Dopo il crollo dei prezzi del cacao del 1920, sempre più piantagioni di banane nascevano in centro america (soprattutto in Ecuador), ma il vero boom delle piantagioni commerciali  arrivò nel secondo dopoguerra. Le multinazionali iniziarono allora ad investire nel settore, in particolare la United Fruit che diventerà successivamente il colosso Chiquita Brands International, che nel 1934, acquistò una piantagione di notevoli dimensioni (si parla di circa 3000 ettari che le assicurarono il 6% dell’esportazione ecuadoriana di banane). Il settore stava crescendo, ma negli anni ’50 venne duramente colpito dalla Panama, una malattia che colpisce il banano, e lo distrugge, e così in meno di dieci anni…fece piazza pulita! La United fruit dopo numerosi scontri con i contadini che chiedevano la riforma agraria, abbandonò il paese. Con lei, anche gli altri stranieri se ne andarono, ma la successiva riforma che fu approvata fu per loro un pugno alla bocca dello stomaco, perché stabiliva che le terre potevano appartenere solo a ecuadoriani.
Il problema (chiaramente!) venne subito aggirato creando aziende sussidiarie, formalmente ecuadoriane, ma di fatto controllate dai giganti stranieri: un’esempio? La Brundicorpi di Chiquita o la Bandecua di Del Monte! Ma, a tutt’oggi la tecnica di approvviggiamento più usata è, e rimane, quella di strozzare piccoli e medi produttori indipendenti! Salvo pochi casi, (come quello dei pescecani ecuadoriani) Noboa e Reybanpac, che sono i principali esportatori locali.
Sembrerebbe che questi due attempati giovanotti (Noboa ha più di 80 anni) nel 2000 abbiano dichiarato al fisco ricavi rispettivamente per 164,4 e 91,3 milioncini di dollaroni verdi. L’Ecuador delle banane è un mosaico di produttori medio-piccoli, e le aziende di dimensioni più piccole sono concentrate proprio nella zona di El Oro, che raccoglie la metà dei cica 5 mila coltivatori di tutto il paese, ma produce soltanto il 30% delle banane complessive. Insomma signore e signori: piccoli produttori che soffrono per Grandi Esportatori che godono!

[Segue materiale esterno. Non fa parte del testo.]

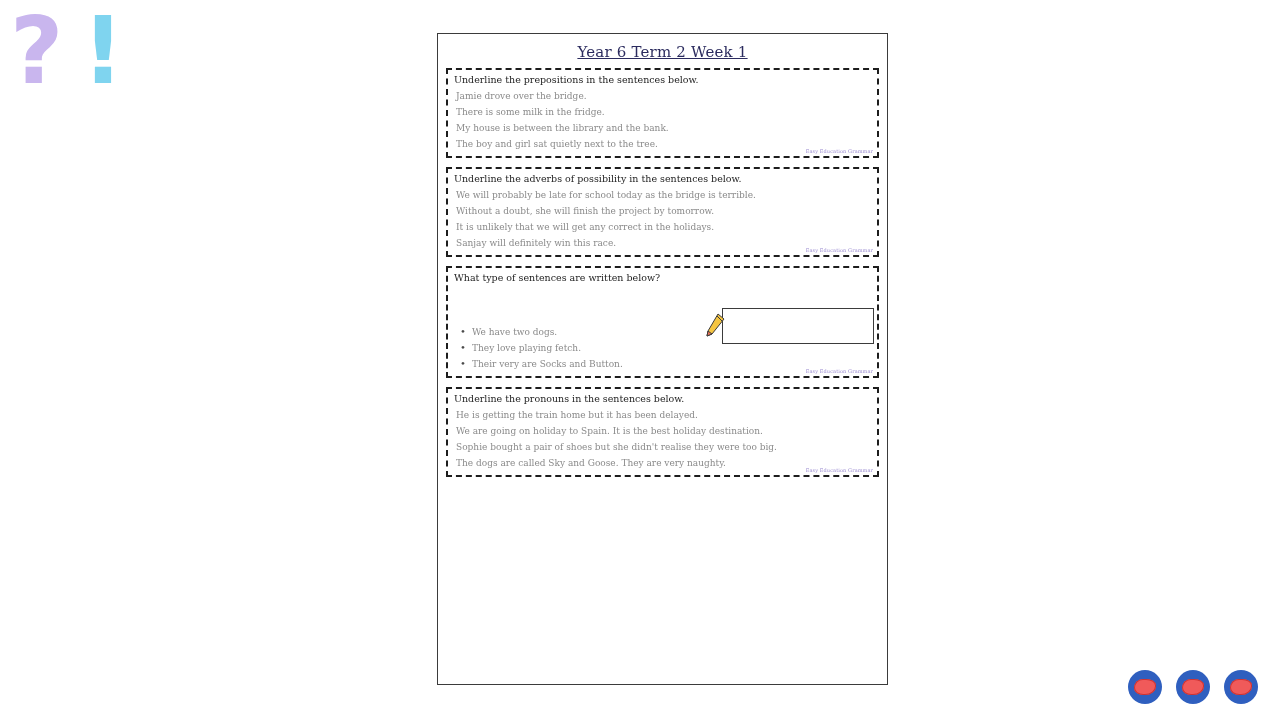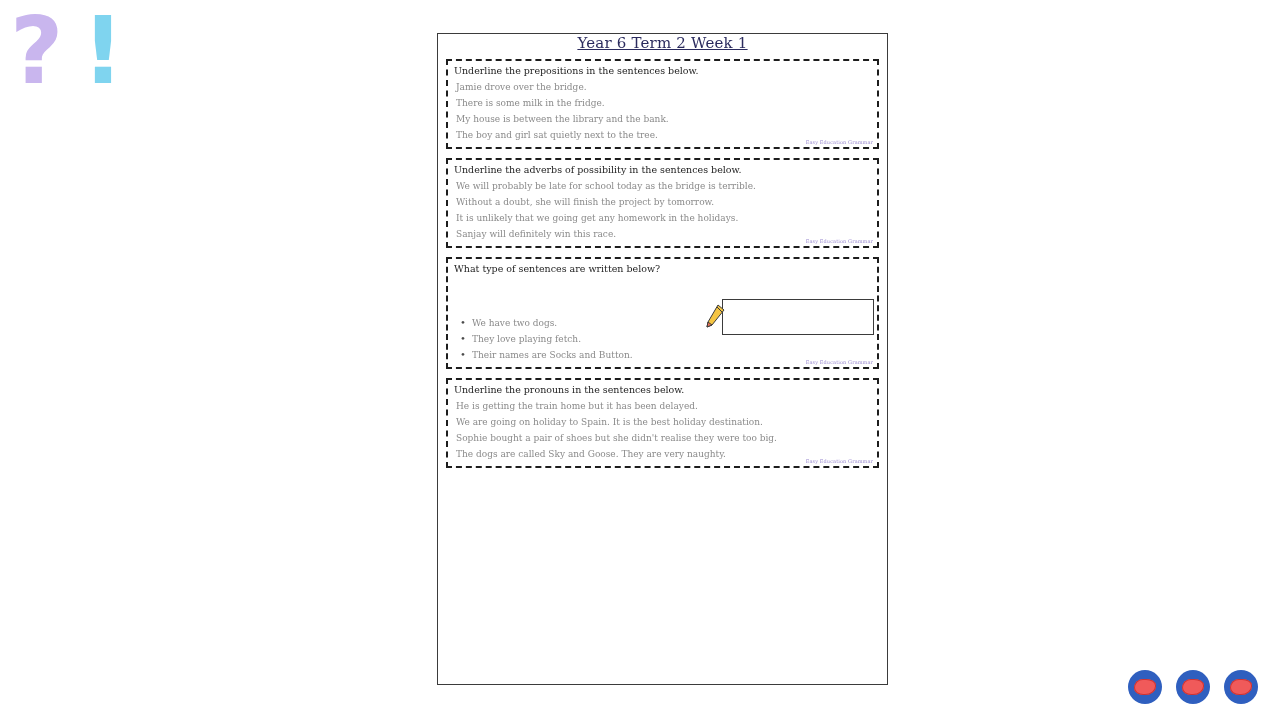--- a/index.html
+++ b/index.html
@@ -45,20 +45,21 @@
     height: 652px;
     background: #fff;
     border: 1px solid #3b3b3b;
     box-sizing: border-box;
   }
 
   .page-title {
     text-align: center;
     font-size: 15px;
     color: #2b2b5e;
+    margin-top: 9px;
     margin-bottom: 7px;
     text-decoration: underline;
     letter-spacing: .2px;
     font-family: "DejaVu Serif", serif;
   }
 
   .task {
     position: relative;
     margin: 0 8px 9px 8px;
     border: 2px dashed #1d1d1d;
@@ -192,33 +193,33 @@
     <div class="sentence">There is some milk in the fridge.</div>
     <div class="sentence">My house is between the library and the bank.</div>
     <div class="sentence">The boy and girl sat quietly next to the tree.</div>
     <div class="watermark">Easy Education Grammar</div>
   </div>
 
   <div class="task">
     <div class="task-heading">Underline the adverbs of possibility in the sentences below.</div>
     <div class="sentence">We will probably be late for school today as the bridge is terrible.</div>
     <div class="sentence">Without a doubt, she will finish the project by tomorrow.</div>
-    <div class="sentence">It is unlikely that we going get any homework in the holidays.</div>
+    <div class="sentence">It is unlikely that we will get any correct in the holidays.</div>
     <div class="sentence">Sanjay will definitely win this race.</div>
     <div class="watermark">Easy Education Grammar</div>
   </div>
 
   <div class="task">
     <div class="task-heading">What type of sentences are written below?</div>
     <div class="task-row">
       <div class="task-col-left">
         <ul class="bullets">
           <li>We have two dogs.</li>
           <li>They love playing fetch.</li>
-          <li>Their names are Socks and Button.</li>
+          <li>Their very are Socks and Button.</li>
         </ul>
       </div>
       <div class="task-col-right">
         <span class="pencil">
           <svg width="22" height="26" viewBox="0 0 22 26">
             <polygon points="14,1 20,6 8,21 3,23 4,18" fill="#f5c542" stroke="#3b3b3b" stroke-width="1"></polygon>
             <polygon points="3,23 4,18 8,21" fill="#e8735a" stroke="#3b3b3b" stroke-width="1"></polygon>
             <line x1="13" y1="3" x2="18" y2="8" stroke="#3b3b3b" stroke-width="1"></line>
           </svg>
         </span>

banana-dentro-ananasStamane non posso perché ho un appuntamento importante di lavoro con un  piccolo produttore e importatore di banane dall’Ecuador, ma vi giuro che nel futuro prossimo vi racconterò anche perché un chilo di banane, spessissimo, costa molto meno che un chilo di mele del trentino, di un chilo di arance della Sicilia, o che so? Di un chilo di pesche estive o di pere invernali romagnole… c’è un trucco… sì… anche lì.
Stadifattochè… a tutt’oggi, (no)i consumatori continuiamo a comperare e consumare banane e ananas guardando bollini e collarini, interpretando i loro nomi e colori convinti che da lì si possa risalire a Fedro, al concetto di qualità della filosofia logica, allo Zen, e all’arte della manutenzione della motocicletta: ma così non è! Se proprio vogliamo dirla tutta si potrebbe controllare tutt’al più la pezzatura (dimensione), la maturazione, la provenienza semmai, il sapore l’odore ed il colore… ma non fidatevi (fate come me) di un ufficio marketing di una multinazionale, loro vendono solo bollini del resto! spesso, dietro una mezza verità, si possono celare innumerevoli bugie!
E non accontentatevi di andare a comprare le banane in qualche bottega. Solo se riusciamo a fermare la concorrenza spietata che la globalizzazione ha innescato e che sta facendo trionfare i prodotti ottenuti nelle peggiori condizioni, potremo aiutare i contadini dell’Ecuador, che producono banane per un commercio più equo, a pagare salari più alti ai loro braccianti. Bisognerebbe fare in modo che il commercio equo non venga vissuto solo nelle botteghe!
Io credo che il suo posto principale sia nelle scuole, nelle sedi sindacali, nelle sedi di partito, nelle piazze. In ogni posto dove si fa politica, in cui si organizza la resistenza e si progetta il futuro.

[youtube=http://www.youtube.com/watch?v=ud6ylZ2EQfo]
Daniele Sepe Un’altra via d’uscita

Bene…si son fatte le sette…due gocce di emulsionante, due leggere pacche sulle guance… e via… andare camminare lavorare!
C’è un bel sole… credo che indosserò un vestito nero gessato, le mie scarpe a punta migliori e un anello di argento messicano con pietra di corniola… ho la pelle del viso che sembra il culetto di un neonato… però ‘ste lamette… ma di che cazzo di marca sono?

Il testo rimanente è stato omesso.